#### Assigned task:
Report every line of the entries that contains the word "value".

#### Provided information:

- - - -

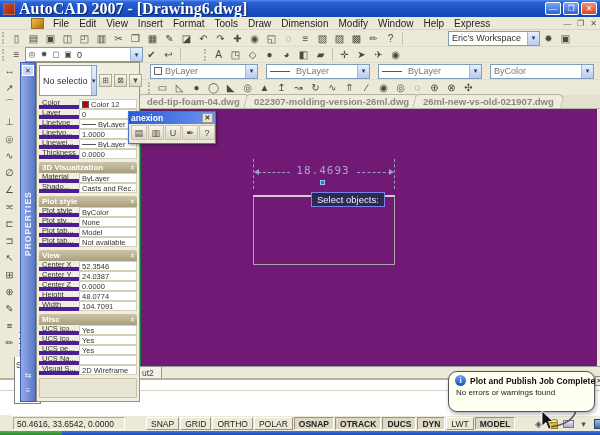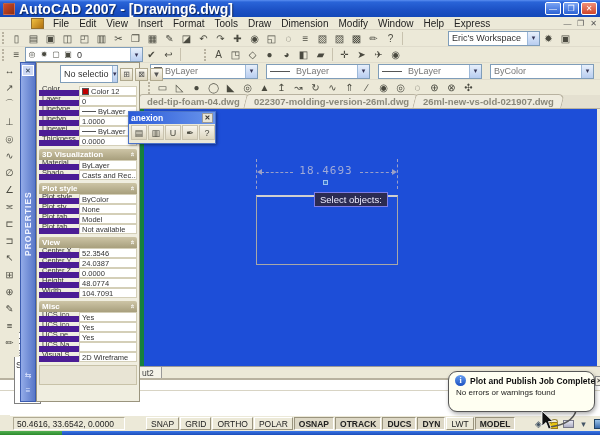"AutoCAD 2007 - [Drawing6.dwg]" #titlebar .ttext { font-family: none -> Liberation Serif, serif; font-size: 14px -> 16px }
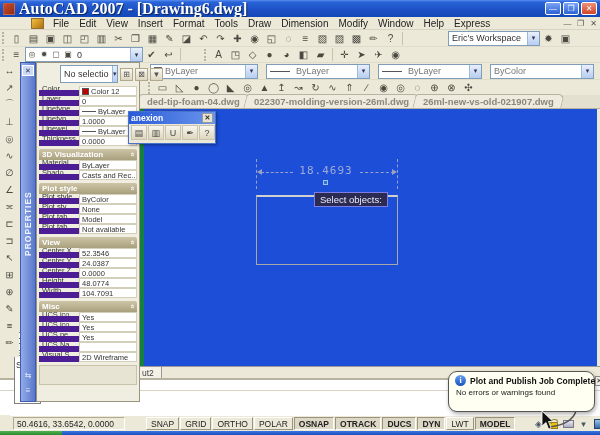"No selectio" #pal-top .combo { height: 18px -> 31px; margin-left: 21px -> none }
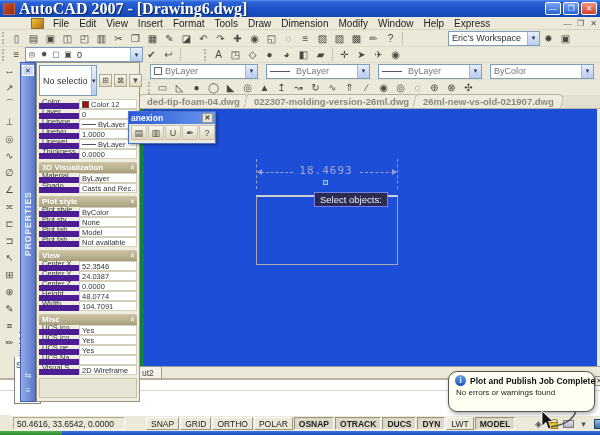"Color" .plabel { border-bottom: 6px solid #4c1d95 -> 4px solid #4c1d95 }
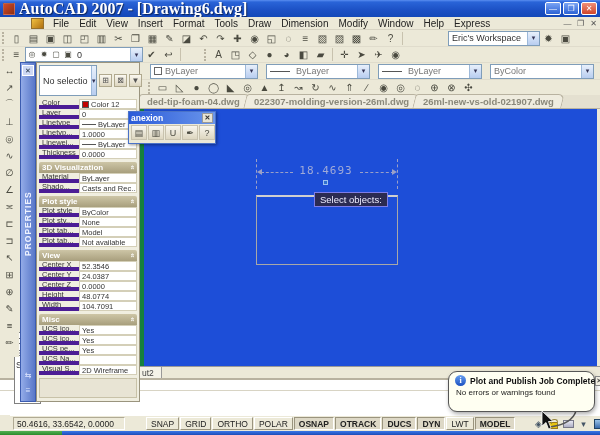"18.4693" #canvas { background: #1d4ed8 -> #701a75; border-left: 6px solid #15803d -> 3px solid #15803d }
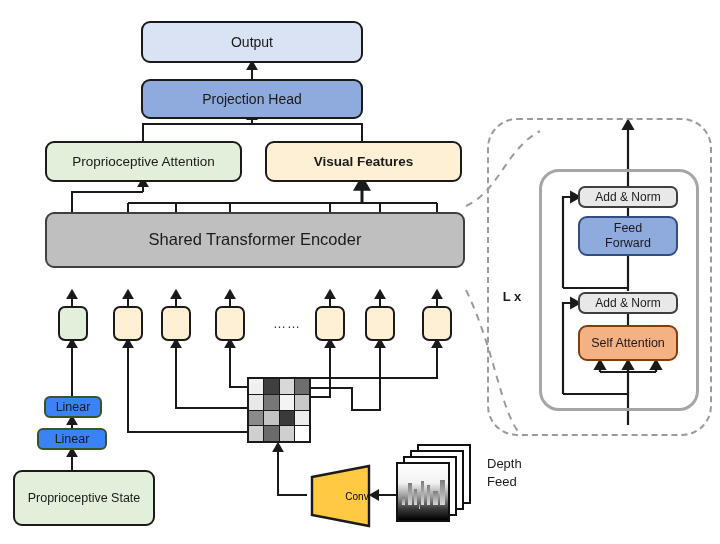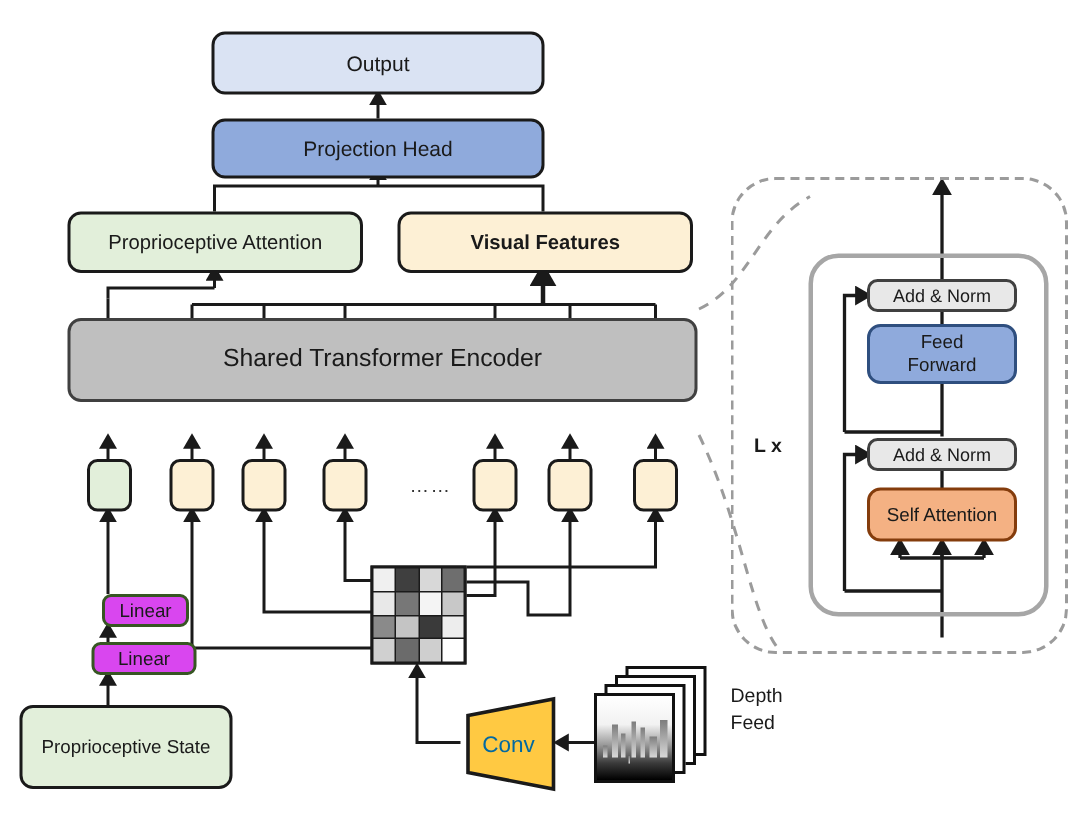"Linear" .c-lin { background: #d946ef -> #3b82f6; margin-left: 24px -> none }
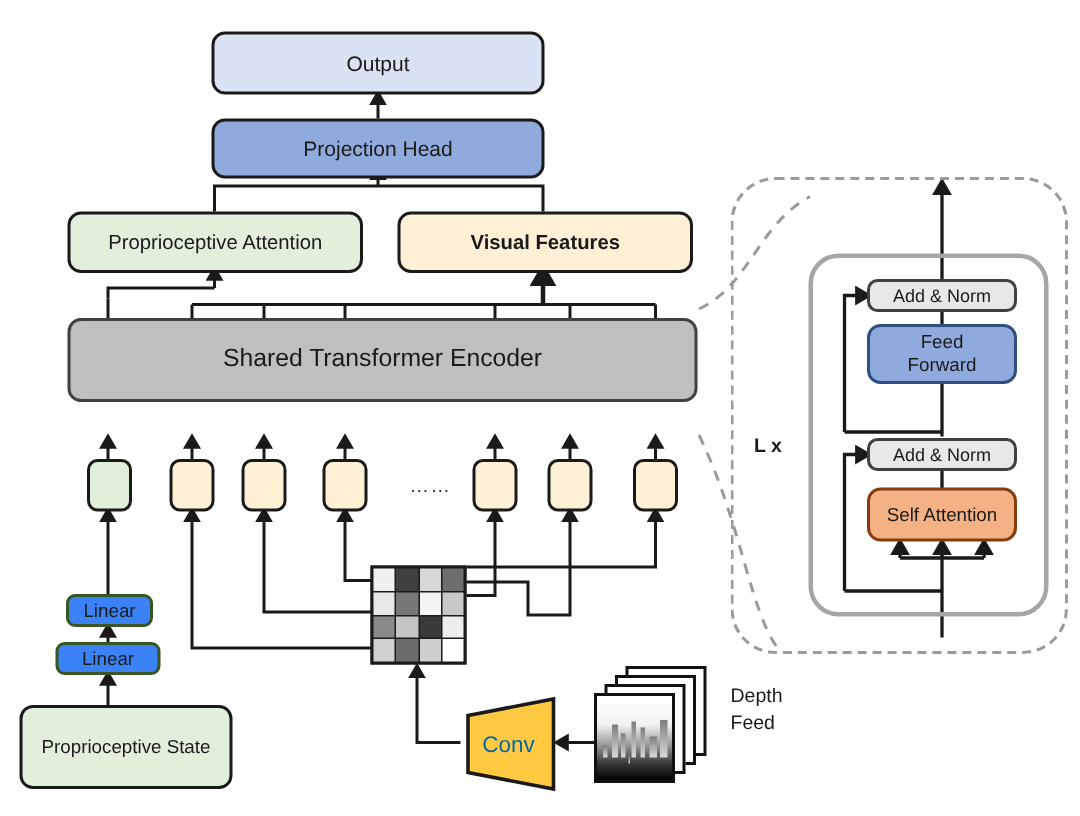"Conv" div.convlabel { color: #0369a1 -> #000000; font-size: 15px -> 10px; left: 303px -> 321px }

- - - -

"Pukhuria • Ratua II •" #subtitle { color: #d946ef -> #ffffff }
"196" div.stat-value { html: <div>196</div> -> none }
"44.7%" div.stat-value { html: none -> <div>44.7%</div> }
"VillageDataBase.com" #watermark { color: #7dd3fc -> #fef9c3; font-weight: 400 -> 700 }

- - - -

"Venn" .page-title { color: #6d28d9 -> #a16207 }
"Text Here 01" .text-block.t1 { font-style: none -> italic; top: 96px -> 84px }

- - - -

#### Response below:
"196" div.stat-value { html: <div>196</div> -> none }
"44.7%" div.stat-value { html: none -> <div>44.7%</div> }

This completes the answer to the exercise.